• _ASSIGNMENT_
Quote the records beneath, complete and exact. Leave out images.
Start of RECORDS SUPPLIED
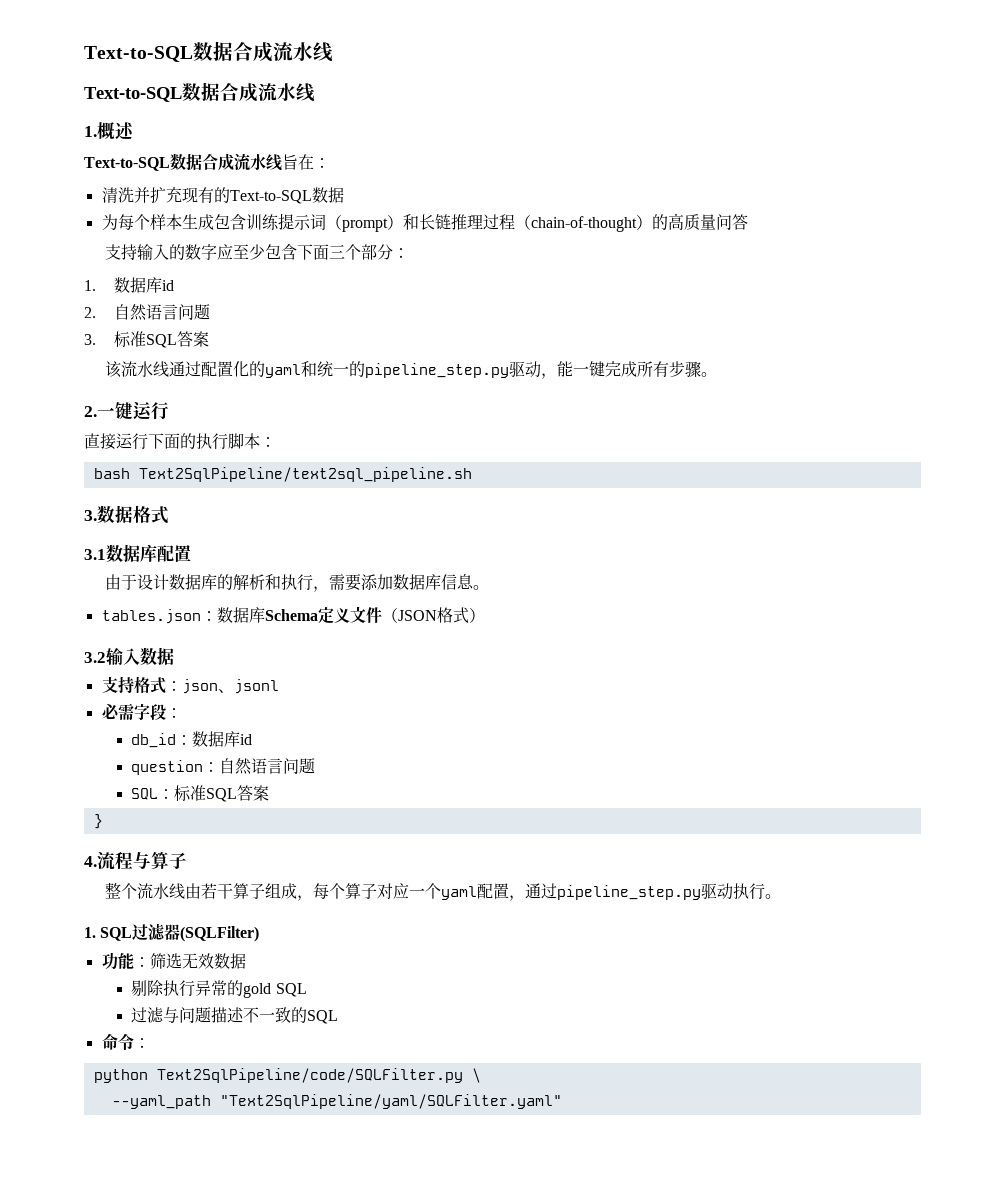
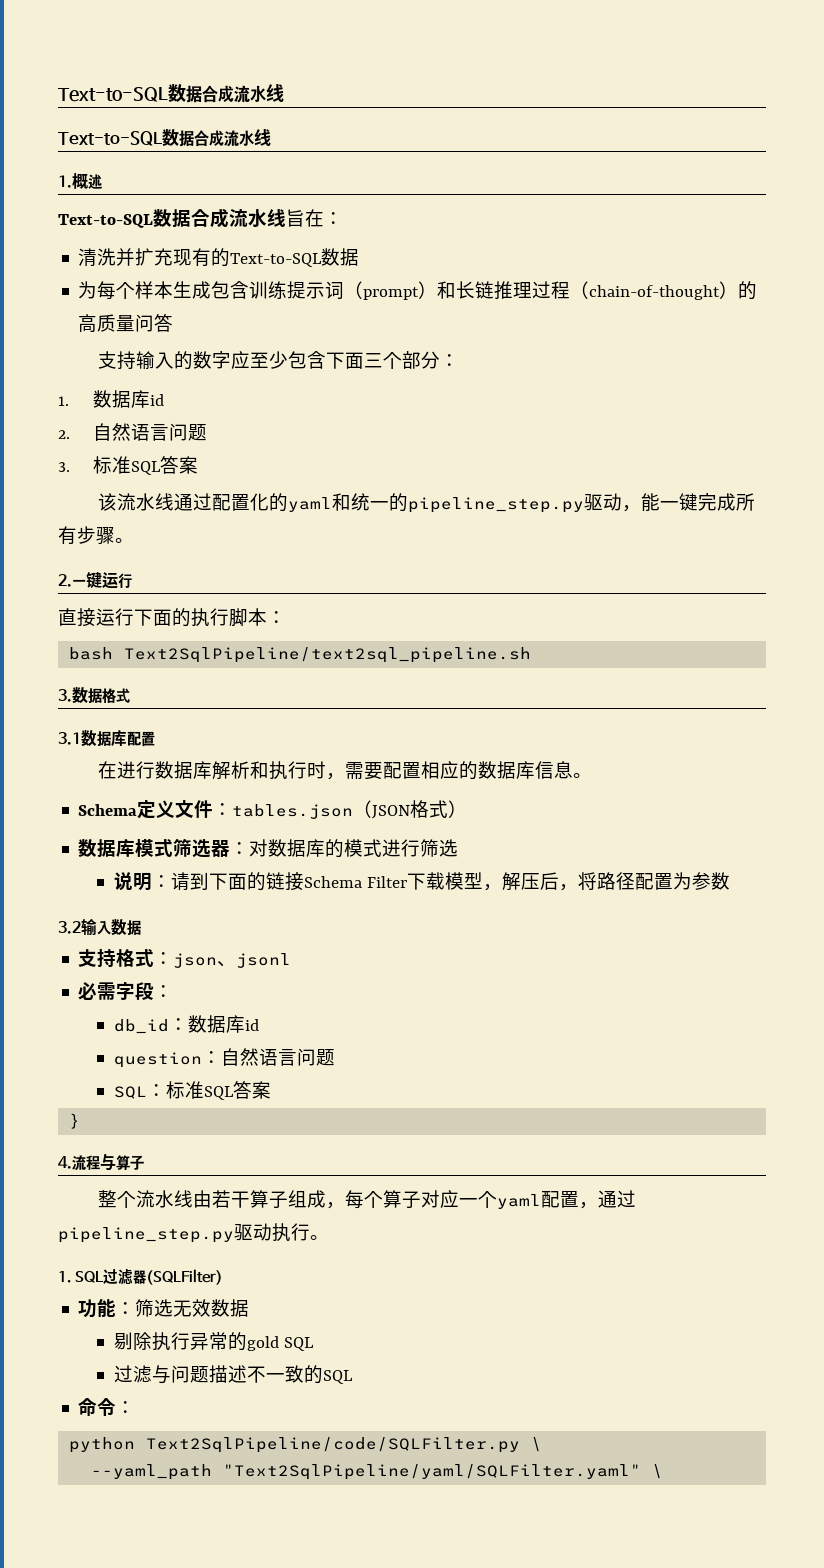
- 由于设计数据库的解析和执行，需要添加数据库信息。
+ 在进行数据库解析和执行时，需要配置相应的数据库信息。
- tables.json：数据库Schema定义文件（JSON格式）
+ Schema定义文件：tables.json（JSON格式）
+ 数据库模式筛选器：对数据库的模式进行筛选
+ 说明：请到下面的链接Schema Filter下载模型，解压后，将路径配置为参数
- --yaml_path "Text2SqlPipeline/yaml/SQLFilter.yaml"
+ --yaml_path "Text2SqlPipeline/yaml/SQLFilter.yaml" \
End of RECORDS SUPPLIED
• _THE COMPLETED TASK_
- 由于设计数据库的解析和执行，需要添加数据库信息。
+ 在进行数据库解析和执行时，需要配置相应的数据库信息。
- tables.json：数据库Schema定义文件（JSON格式）
+ Schema定义文件：tables.json（JSON格式）
+ 数据库模式筛选器：对数据库的模式进行筛选
+ 说明：请到下面的链接Schema Filter下载模型，解压后，将路径配置为参数
- --yaml_path "Text2SqlPipeline/yaml/SQLFilter.yaml"
+ --yaml_path "Text2SqlPipeline/yaml/SQLFilter.yaml" \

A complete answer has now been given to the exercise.